#### Supplied data
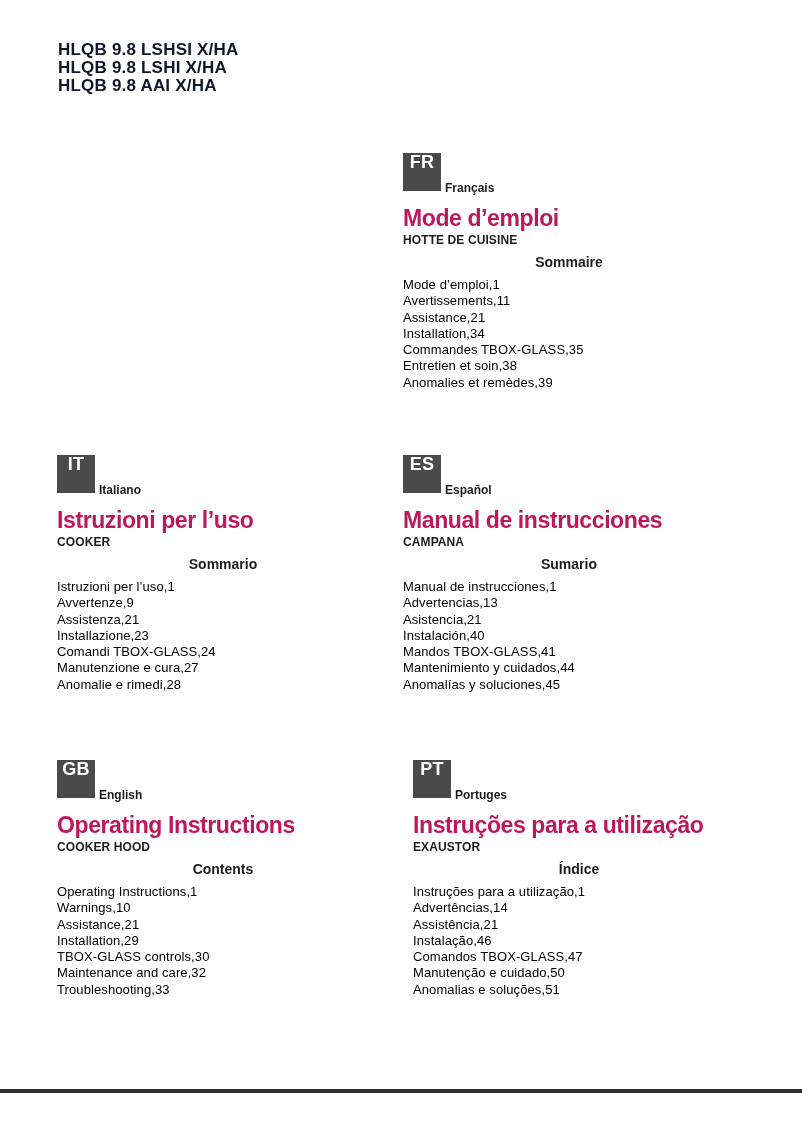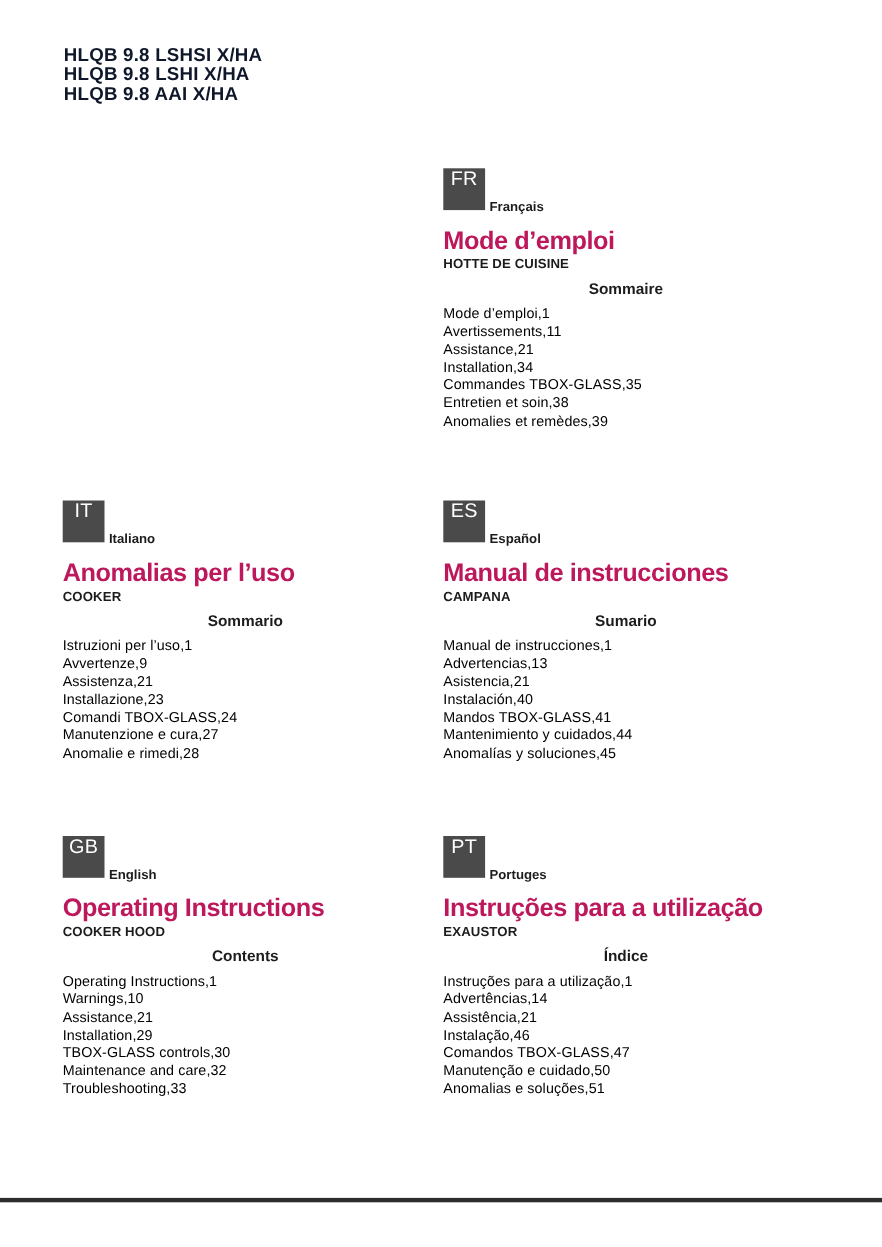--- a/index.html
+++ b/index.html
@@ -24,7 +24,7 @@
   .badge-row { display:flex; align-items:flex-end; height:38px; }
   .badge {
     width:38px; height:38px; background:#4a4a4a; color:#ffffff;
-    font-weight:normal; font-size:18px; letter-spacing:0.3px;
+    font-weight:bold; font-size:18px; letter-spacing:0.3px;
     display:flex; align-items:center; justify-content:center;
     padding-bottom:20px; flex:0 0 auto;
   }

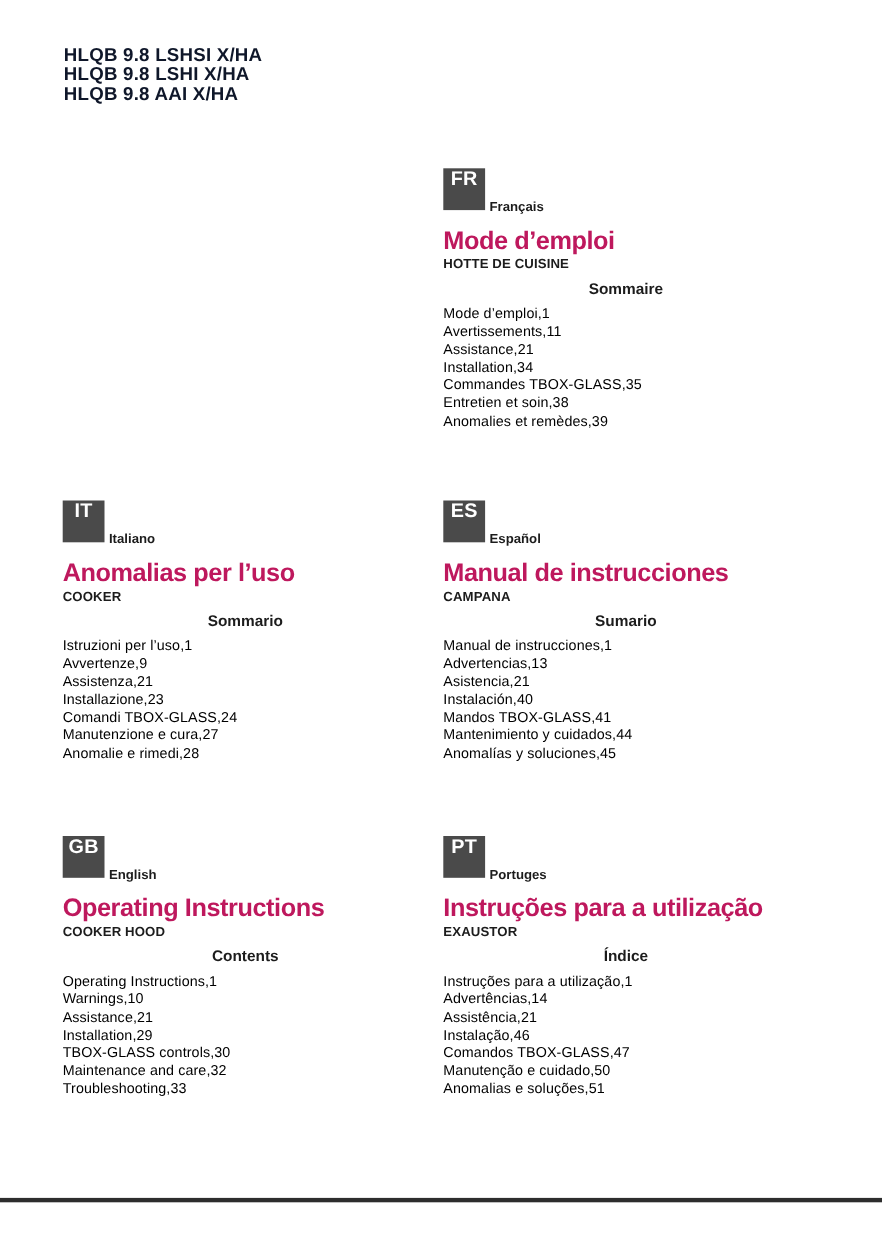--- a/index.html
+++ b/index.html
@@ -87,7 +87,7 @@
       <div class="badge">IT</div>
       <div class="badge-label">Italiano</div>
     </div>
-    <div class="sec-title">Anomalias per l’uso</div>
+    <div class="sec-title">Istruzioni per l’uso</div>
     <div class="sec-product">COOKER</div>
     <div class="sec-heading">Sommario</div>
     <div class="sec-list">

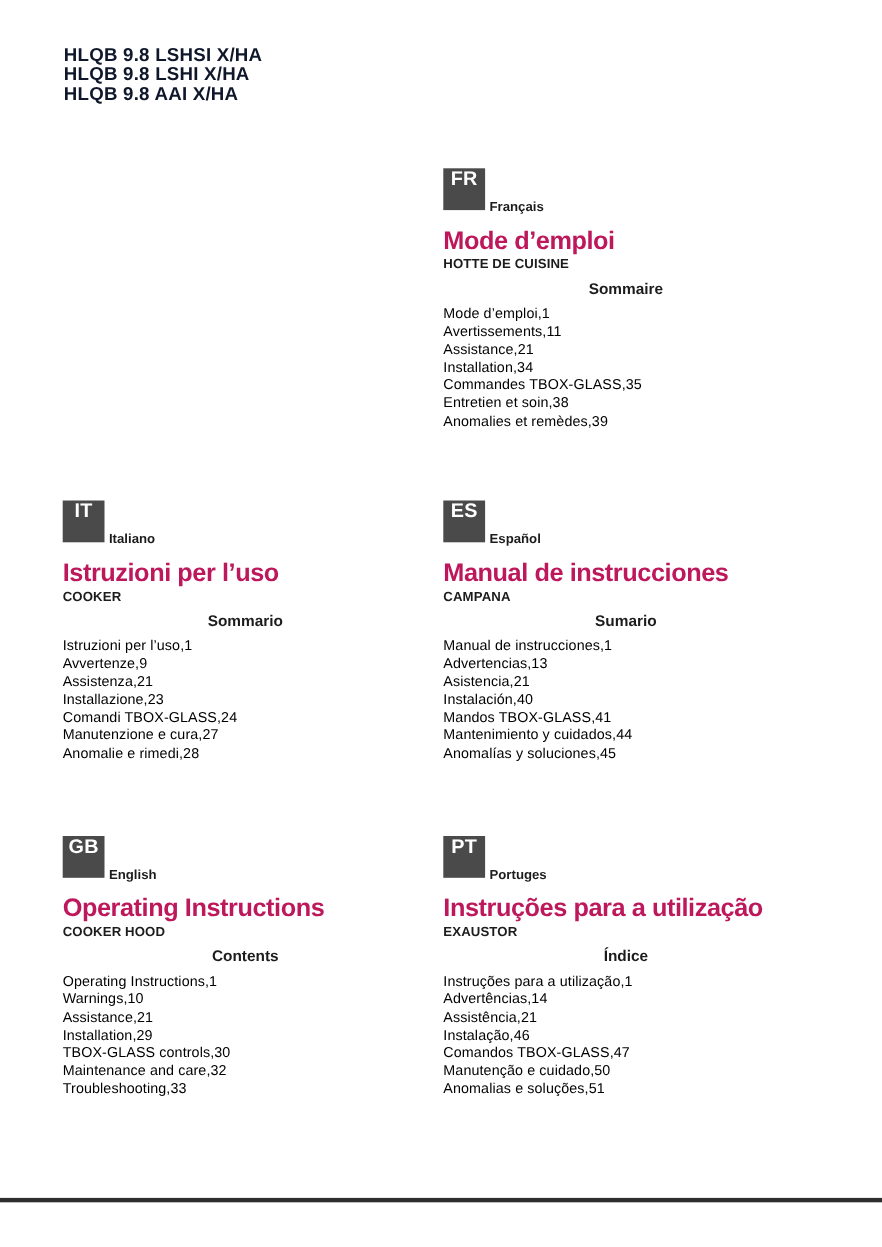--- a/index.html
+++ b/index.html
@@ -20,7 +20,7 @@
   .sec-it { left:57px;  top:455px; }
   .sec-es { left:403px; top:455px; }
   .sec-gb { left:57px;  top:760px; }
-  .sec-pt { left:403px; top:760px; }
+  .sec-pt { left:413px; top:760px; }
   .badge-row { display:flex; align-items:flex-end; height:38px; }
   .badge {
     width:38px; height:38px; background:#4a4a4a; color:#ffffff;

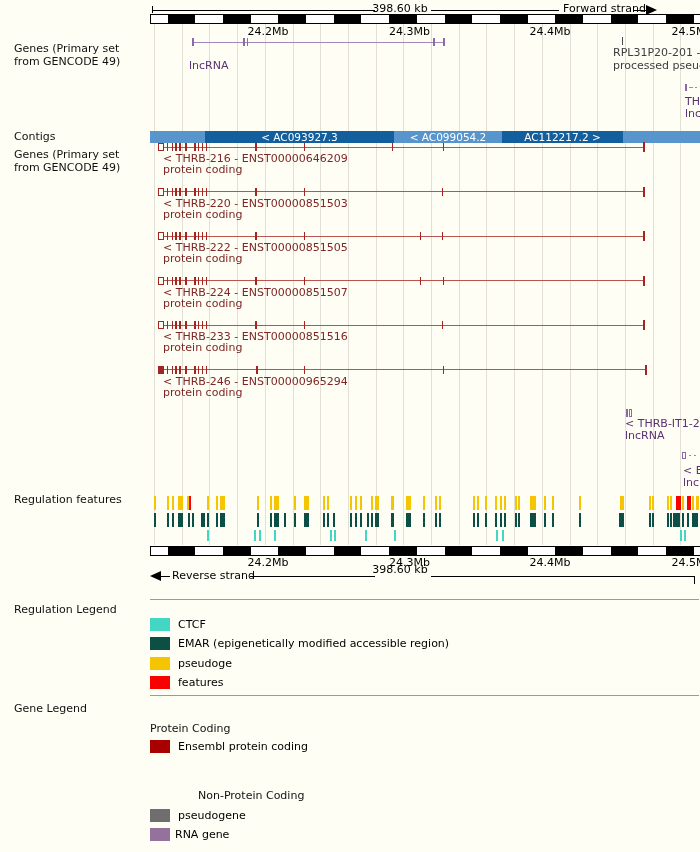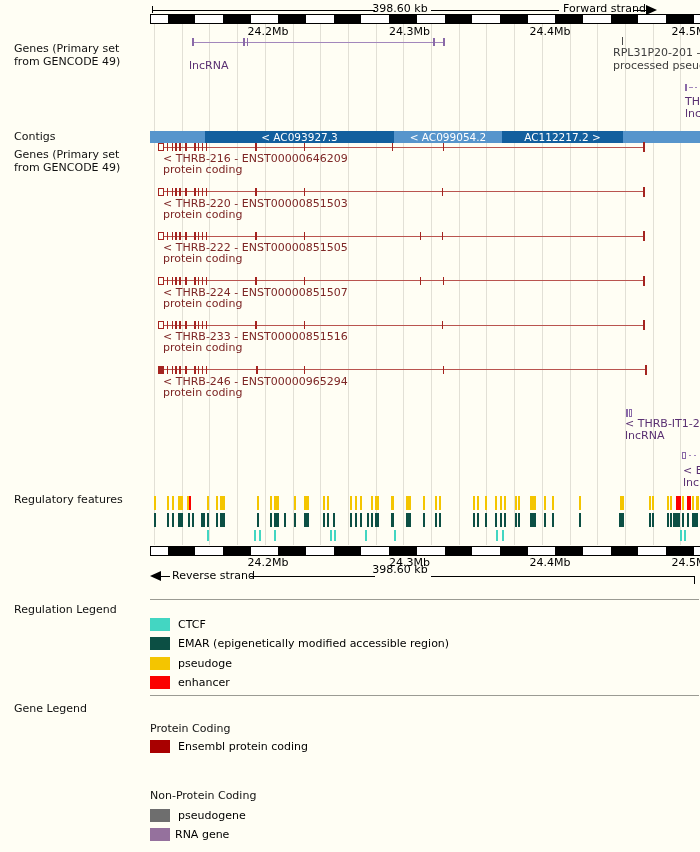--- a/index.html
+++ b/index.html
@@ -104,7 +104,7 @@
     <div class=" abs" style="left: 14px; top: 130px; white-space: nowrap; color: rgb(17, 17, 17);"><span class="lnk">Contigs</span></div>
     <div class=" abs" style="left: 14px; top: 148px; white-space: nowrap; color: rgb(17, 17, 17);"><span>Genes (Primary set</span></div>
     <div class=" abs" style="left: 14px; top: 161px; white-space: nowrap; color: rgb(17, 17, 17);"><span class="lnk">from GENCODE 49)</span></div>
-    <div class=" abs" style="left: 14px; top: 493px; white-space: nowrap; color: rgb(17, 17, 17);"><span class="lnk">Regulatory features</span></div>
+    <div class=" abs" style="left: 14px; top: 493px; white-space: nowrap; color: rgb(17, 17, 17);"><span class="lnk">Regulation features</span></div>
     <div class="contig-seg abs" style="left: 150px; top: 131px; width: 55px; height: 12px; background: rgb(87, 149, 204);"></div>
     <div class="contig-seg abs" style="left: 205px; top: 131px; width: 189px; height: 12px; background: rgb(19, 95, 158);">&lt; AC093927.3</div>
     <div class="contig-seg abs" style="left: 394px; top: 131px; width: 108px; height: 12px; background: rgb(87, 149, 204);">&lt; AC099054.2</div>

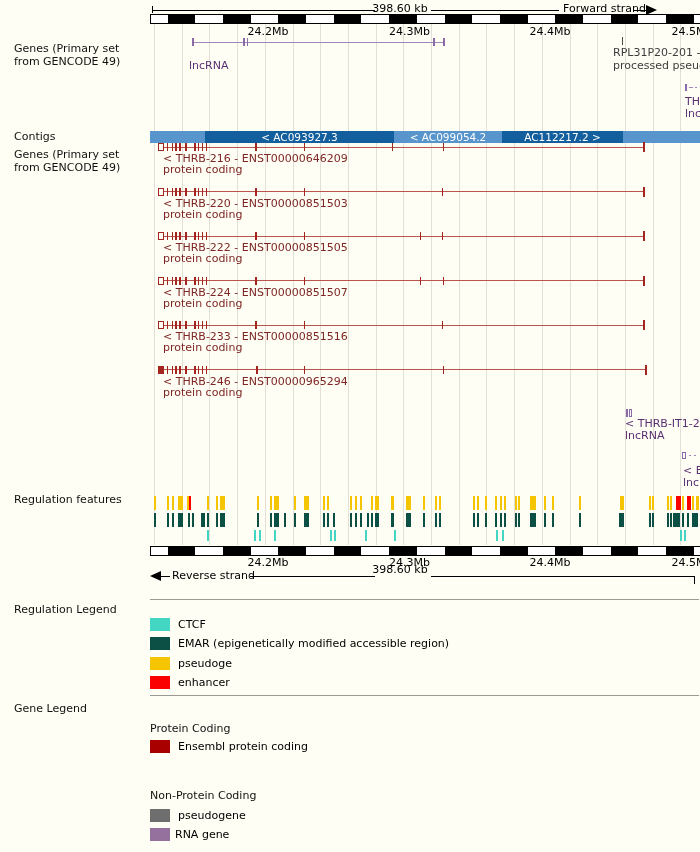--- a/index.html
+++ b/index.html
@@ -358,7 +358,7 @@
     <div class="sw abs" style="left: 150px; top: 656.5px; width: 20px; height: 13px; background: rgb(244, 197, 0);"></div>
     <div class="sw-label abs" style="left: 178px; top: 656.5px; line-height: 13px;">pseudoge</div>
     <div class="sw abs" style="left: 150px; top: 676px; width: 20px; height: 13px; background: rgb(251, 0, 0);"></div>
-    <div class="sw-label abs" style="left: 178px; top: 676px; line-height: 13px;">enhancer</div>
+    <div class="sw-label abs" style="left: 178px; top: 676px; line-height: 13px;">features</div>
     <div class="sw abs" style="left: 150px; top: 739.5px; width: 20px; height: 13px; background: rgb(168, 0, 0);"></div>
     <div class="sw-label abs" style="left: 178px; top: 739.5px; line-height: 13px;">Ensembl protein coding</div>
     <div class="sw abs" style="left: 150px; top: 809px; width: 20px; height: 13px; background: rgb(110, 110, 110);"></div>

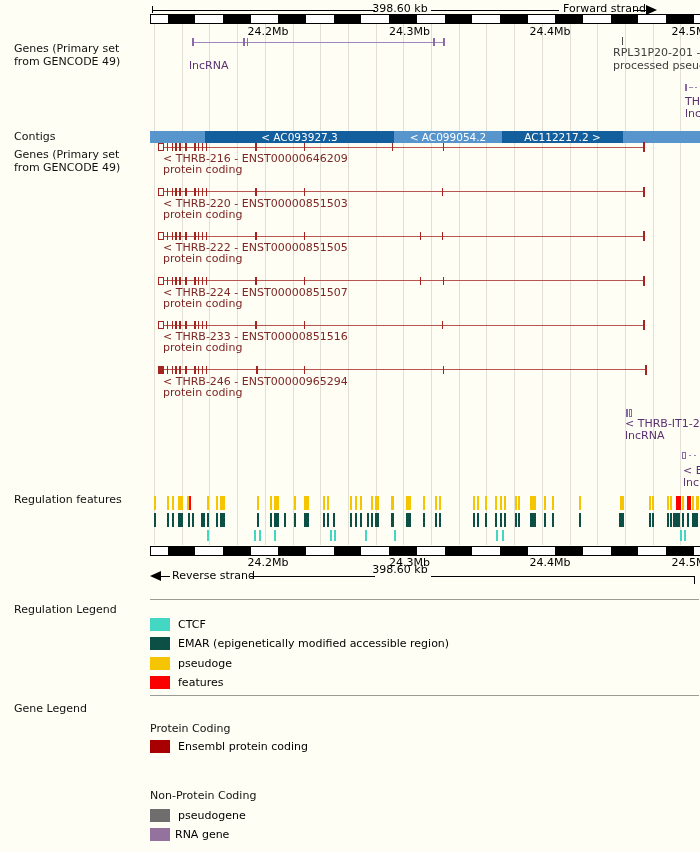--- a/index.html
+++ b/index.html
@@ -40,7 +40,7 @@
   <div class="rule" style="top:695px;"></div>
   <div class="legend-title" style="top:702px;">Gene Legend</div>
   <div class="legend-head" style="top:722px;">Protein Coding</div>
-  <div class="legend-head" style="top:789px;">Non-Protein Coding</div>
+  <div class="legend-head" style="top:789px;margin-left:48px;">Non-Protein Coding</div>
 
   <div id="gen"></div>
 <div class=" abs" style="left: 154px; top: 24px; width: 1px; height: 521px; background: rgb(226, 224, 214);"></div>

#### Problem details
Could you return all lines from the records that include the word "title"?

#### Answer box
-    <div class="sec-title">Anomalias per l’uso</div>
+    <div class="sec-title">Istruzioni per l’uso</div>
   <div class="legend-title" style="top:702px;">Gene Legend</div>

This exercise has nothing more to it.